Limpiar las playas de Tel Aviv, el granito de arena de los voluntarios

Un equipo de voluntarios liderado por una peruana residente en Israel se ha propuesto a limpiar las playas de colillas y de plástico

Por: Miriam Barchilón

El encanto de las playas de Tel Aviv se ha visto ensombrecido en los últimos años por la cantidad de basura en la arena. Por ello, una peruana residente en Israel ha organizado a un grupo de voluntarios. Su misión es limpiar las costas y liberarla de colillas, plásticos y todo tipo de residuos generados por el ser humano.

Cada domingo, Elizabeth Starks cita en la playa de Tel Aviv a todo el que quiera ayudar a recoger basura de la costa. Se colocan los guantes, agarran una bolsa y empiezan a recoger desechos: colillas de cigarrillos, vasos de plástico, bolsas de plástico, pantuflas, papel higiénico, incluso trozos de vidrio y todo aquello que la gente tira a la arena y las máquinas que limpian la playa no consiguen recolectar.

“El mar es tan bello, que no se merece que lo tratemos de esta manera. La gente tiene que cambiar la mentalidad para preservar y mantener el futuro de los niños. Esa es mi mentalidad, cuidar los tesoros comunes”, se lamenta Elizabeth. Con ese objetivo, la peruana junta a otros latinos y a cualquier persona que esté interesada en echar una mano.

Entre estos voluntarios se encuentran una pareja argentina, Andrés y Florencia Kaplan. Ellos empezaron a contribuir a la limpieza de las playas de forma individual hace ya seis años. Salían dos veces por semana a recoger basura de la costa en la ciudad del sur de Israel donde vivían antes, Eilat. Ahora se han unido a Elizabeth y a su grupo para seguir con su preocupación por mantener el mar limpio en su nueva ciudad, Tel Aviv.

“Queremos colaborar en lo que sea posible. Creemos que se puede influir en cómo la sociedad cuida de su costa, por ello intentamos generar un cambio en la conciencia de la gente”, cuenta Andrés. Su objetivo y el de su mujer es mantener las playas de Tel Aviv tan limpias como las montañas de su natal Patagonia.

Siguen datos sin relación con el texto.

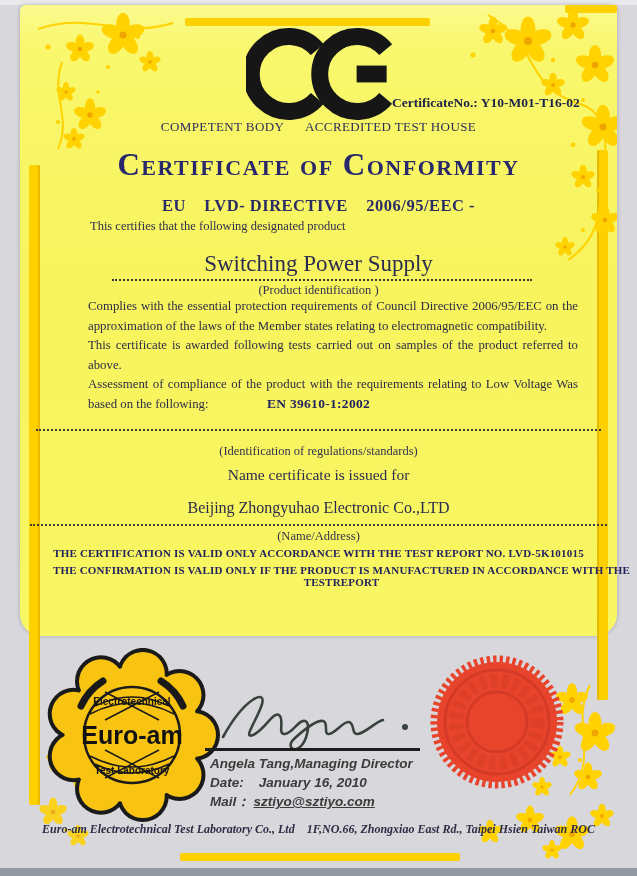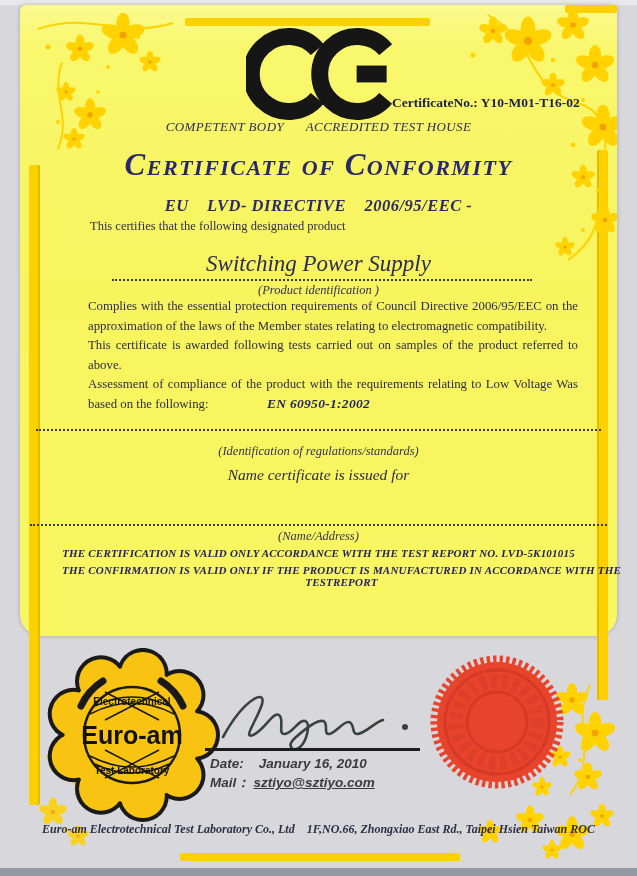"COMPETENT BODY ACCREDITED TEST HOUSE" .abs { font-style: italic -> none }
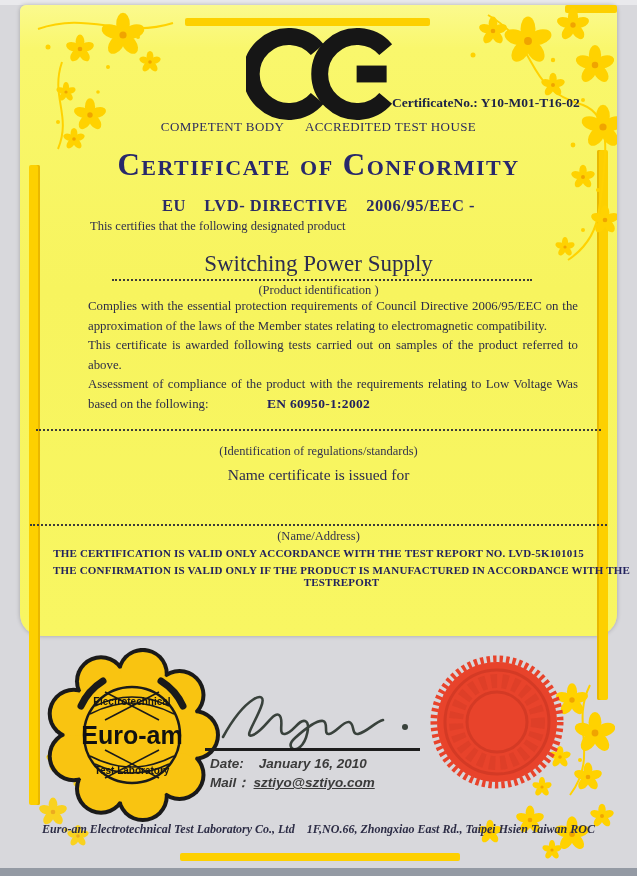"EN 60950-1:2002" div.abs { text: 60950-1:2002 -> 39610-1:2002 }
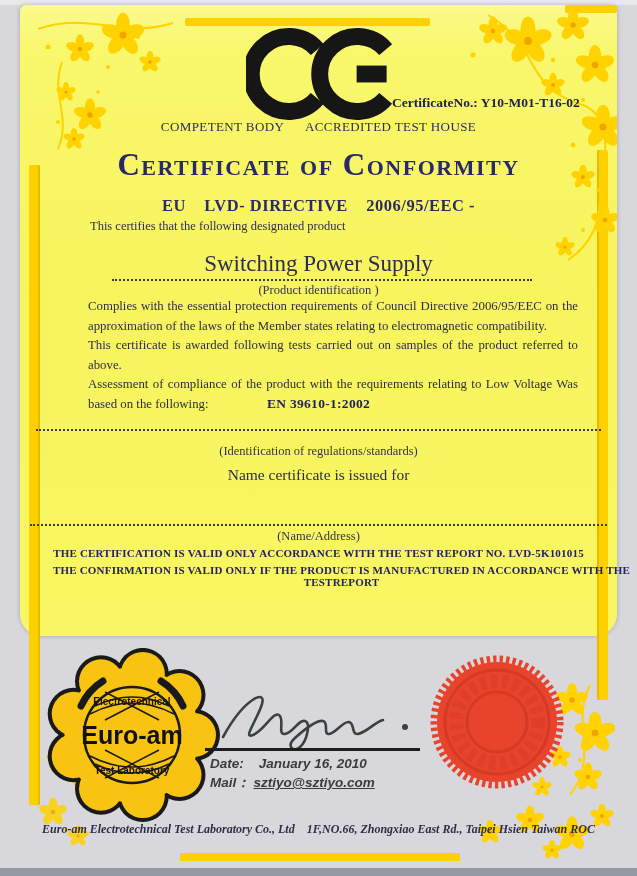"Beijing Zhongyuhao Electronic Co.,LTD" div.abs { html: none -> <div>Beijing Zhongyuhao Electronic Co.,LTD</div> }
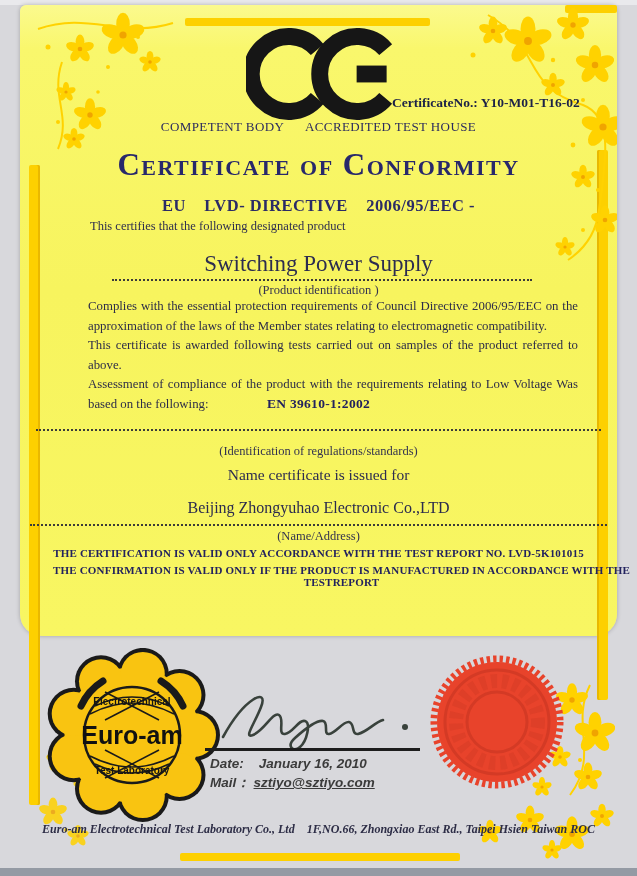"Angela Tang,Managing Director" div.row { html: none -> <div>Angela Tang,Managing Director</div> }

Unas de las playas más contaminadas

Un informe de 2019 del Fondo Mundial para la Naturaleza (FMN) coloca a la costa de Tel Aviv como la tercera más contaminada de desechos plásticos de todo el Mediterráneo. De hecho, una tortuga muerta por una bolsa de plástico que la ahogaba fue lo que llevó a Elizabeth a organizar grupos semanales. “Esto no es saludable ni para los animales ni para los niños que se meten colillas en la boca mientras juegan en la arena”, critica la peruana.

Según Elizabeth, los guantes pasan de ser blancos a amarillos en dos horas de recoger tantas colillas. De hecho, los restos de cigarrillos son uno de los principales causantes de la suciedad de la playa. Estos tardan años en desintegrarse. “La gente tira las colillas como si fueran parte del paisaje. No sé si se dan cuenta del daño que causan al medio ambiente”, dice Andrés.

Parte de la actividad de la limpieza de playas, además de recoger basura, es juntarse en el bar de la playa para compartir preocupaciones, ideas y futuros proyectos sobre la sostenibilidad de la playa. En agradecimiento por su labor, el bar les provee de agua y de café gratuitamente, mientras que el equipo de mantenimiento de la playa de Tel Aviv les da bolsas y guantes.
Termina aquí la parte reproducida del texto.